What is expected: Would you please reproduce all the entries exactly, leaving the pictures out?

[Collected data entries]
--*--

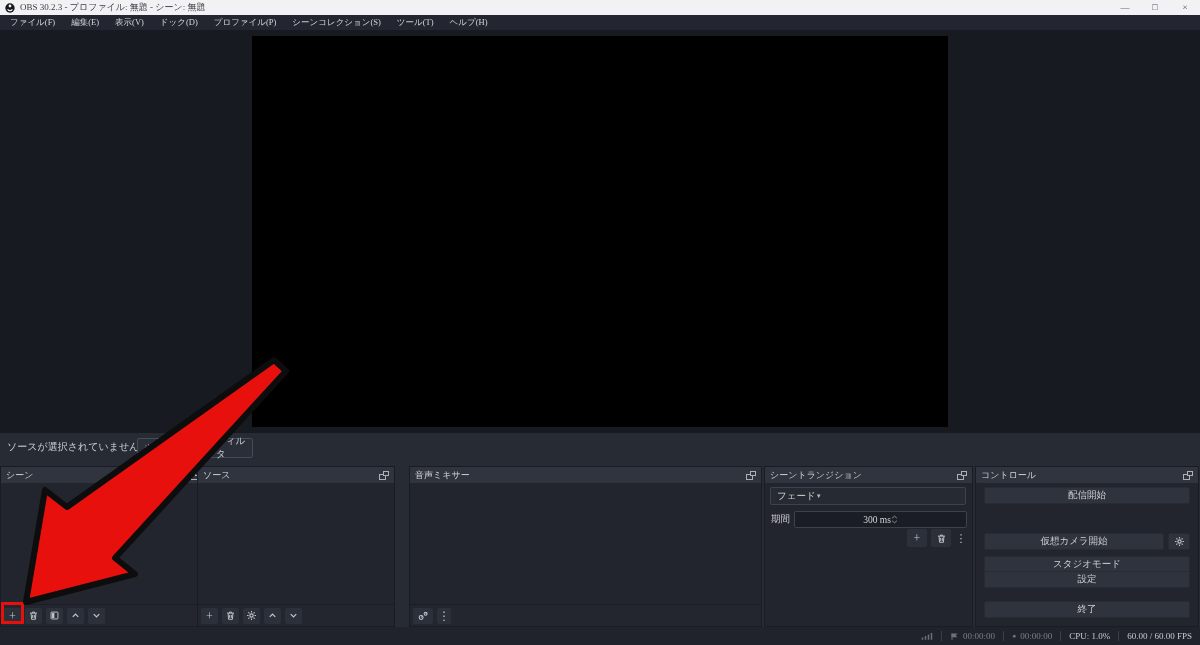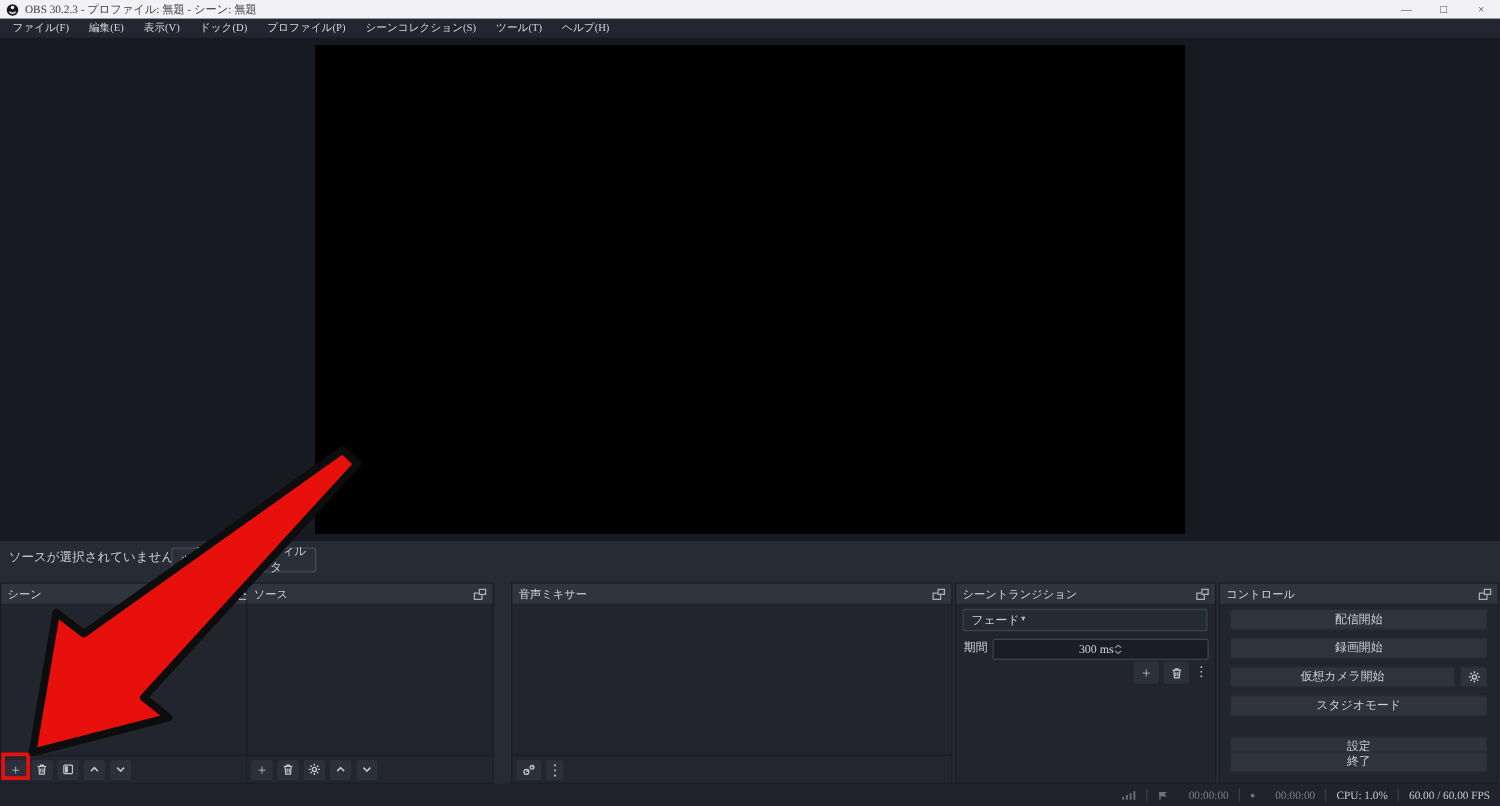--- a/index.html
+++ b/index.html
@@ -289,7 +289,6 @@
         </span>
     </div>
     <div class="cbtn" style="top:20px;">配信開始</div>
-    <div class="cbtn" style="top:43px;">録画開始</div>
     <div class="cbtn short" style="top:66px;">仮想カメラ開始</div>
     <div class="gearbtn" style="top:66px;">
       <svg width="11" height="11" viewBox="0 0 16 16">

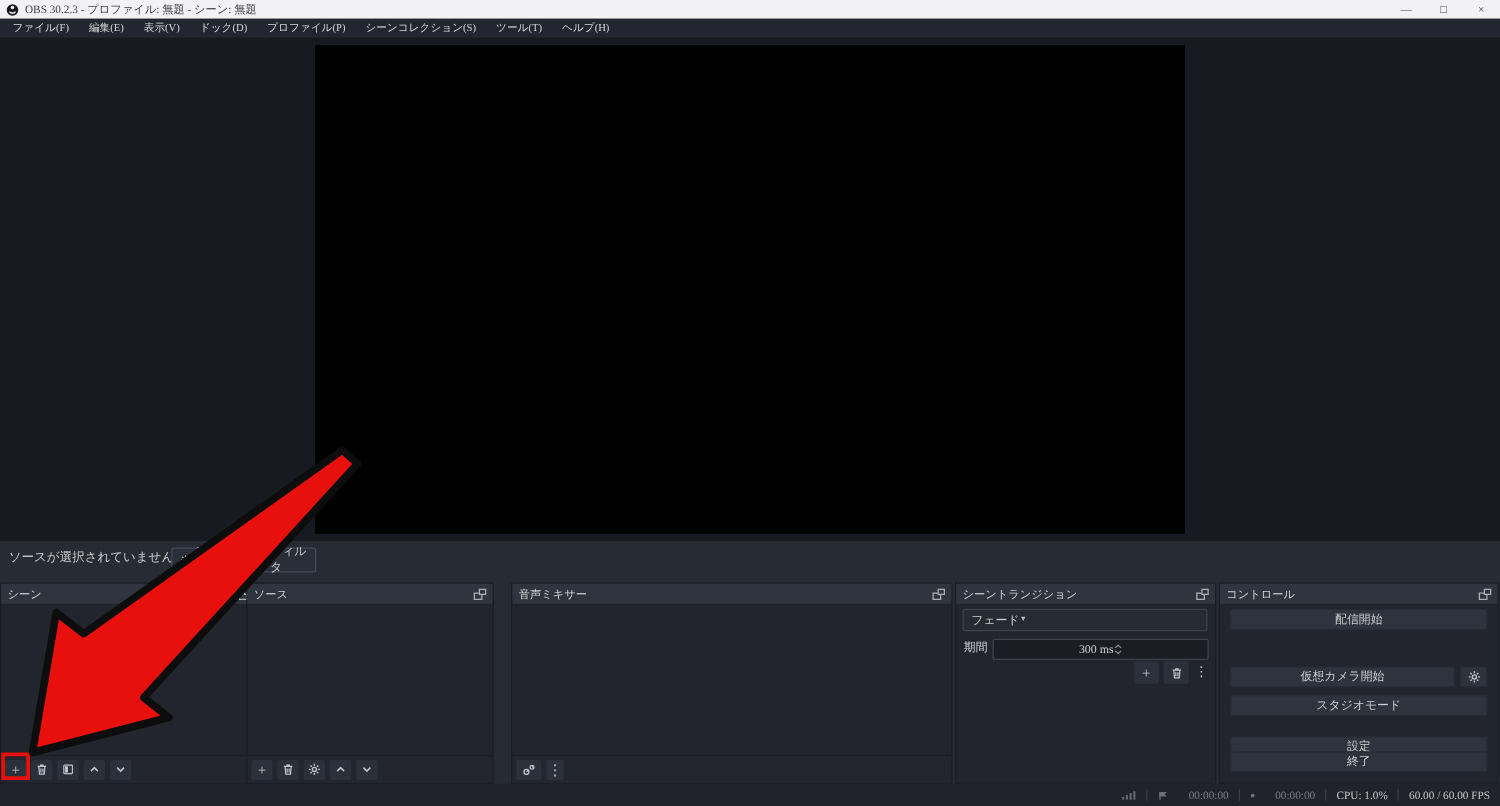--- a/index.html
+++ b/index.html
@@ -299,7 +299,7 @@
       </svg>
     </div>
     <div class="cbtn" style="top:89px;">スタジオモード</div>
-    <div class="cbtn" style="top:122px;">設定</div>
+    <div class="cbtn" style="top:104px;">設定</div>
     <div class="cbtn" style="top:134px;">終了</div>
   </div>
 

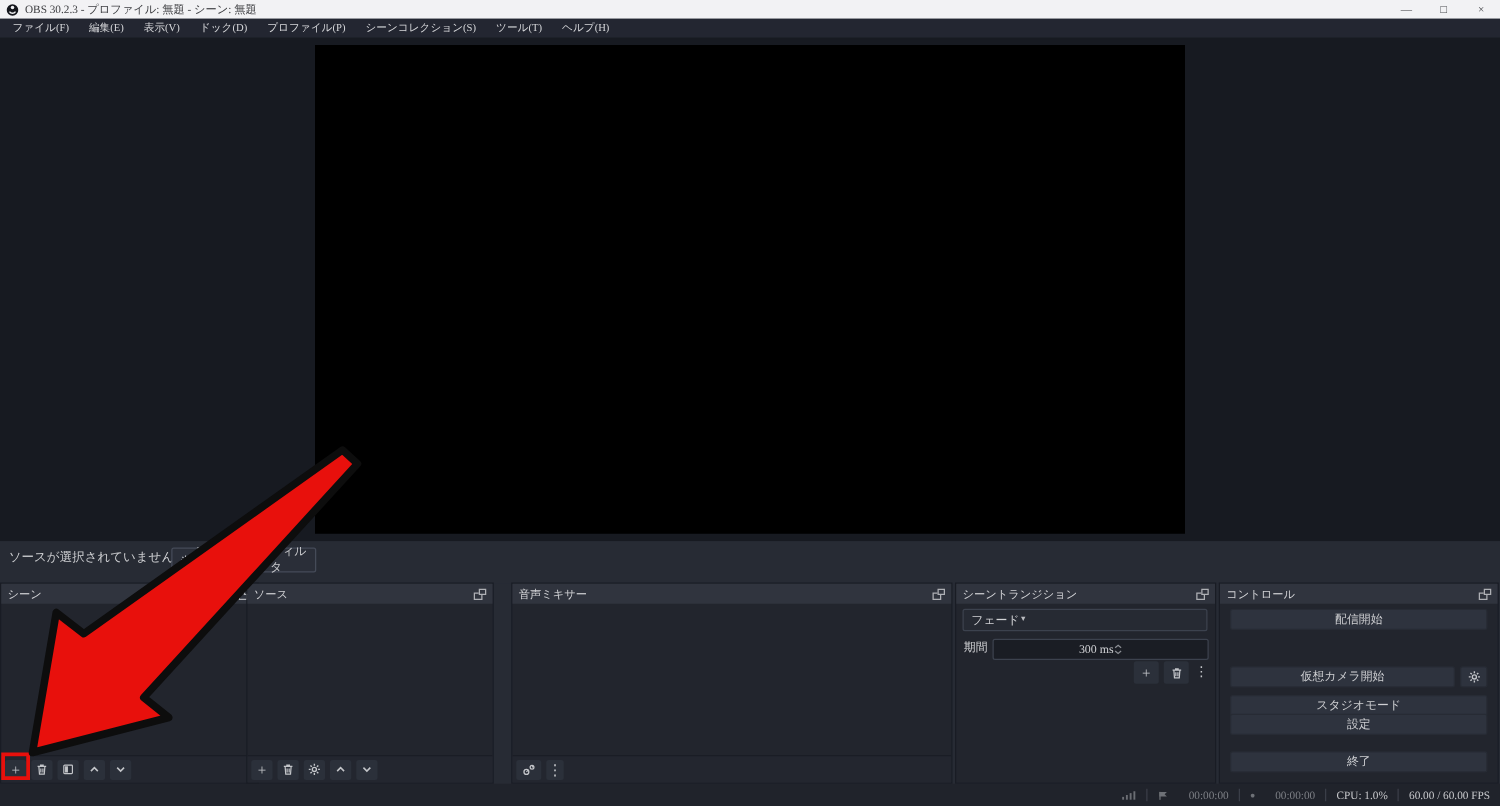--- a/index.html
+++ b/index.html
@@ -83,7 +83,7 @@
              display:flex;align-items:center;justify-content:flex-end;padding-right:8px;gap:8px;
              font-size:9px;color:#7c7f85;}
   .statusbar .sep{width:1px;height:10px;background:#3a3e48;}
-  .sitem{display:flex;align-items:center;gap:16px;white-space:nowrap;}
+  .sitem{display:flex;align-items:center;gap:4px;white-space:nowrap;}
   .sitem.bright{color:#c9cacd;}
   .rec-dot{font-size:7px;color:#6e7177;line-height:1;}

--*--

Task output:
--- a/index.html
+++ b/index.html
@@ -289,7 +289,6 @@
         </span>
     </div>
     <div class="cbtn" style="top:20px;">配信開始</div>
-    <div class="cbtn" style="top:43px;">録画開始</div>
     <div class="cbtn short" style="top:66px;">仮想カメラ開始</div>
     <div class="gearbtn" style="top:66px;">
       <svg width="11" height="11" viewBox="0 0 16 16">

--- a/index.html
+++ b/index.html
@@ -299,7 +299,7 @@
       </svg>
     </div>
     <div class="cbtn" style="top:89px;">スタジオモード</div>
-    <div class="cbtn" style="top:122px;">設定</div>
+    <div class="cbtn" style="top:104px;">設定</div>
     <div class="cbtn" style="top:134px;">終了</div>
   </div>
 

--- a/index.html
+++ b/index.html
@@ -83,7 +83,7 @@
              display:flex;align-items:center;justify-content:flex-end;padding-right:8px;gap:8px;
              font-size:9px;color:#7c7f85;}
   .statusbar .sep{width:1px;height:10px;background:#3a3e48;}
-  .sitem{display:flex;align-items:center;gap:16px;white-space:nowrap;}
+  .sitem{display:flex;align-items:center;gap:4px;white-space:nowrap;}
   .sitem.bright{color:#c9cacd;}
   .rec-dot{font-size:7px;color:#6e7177;line-height:1;}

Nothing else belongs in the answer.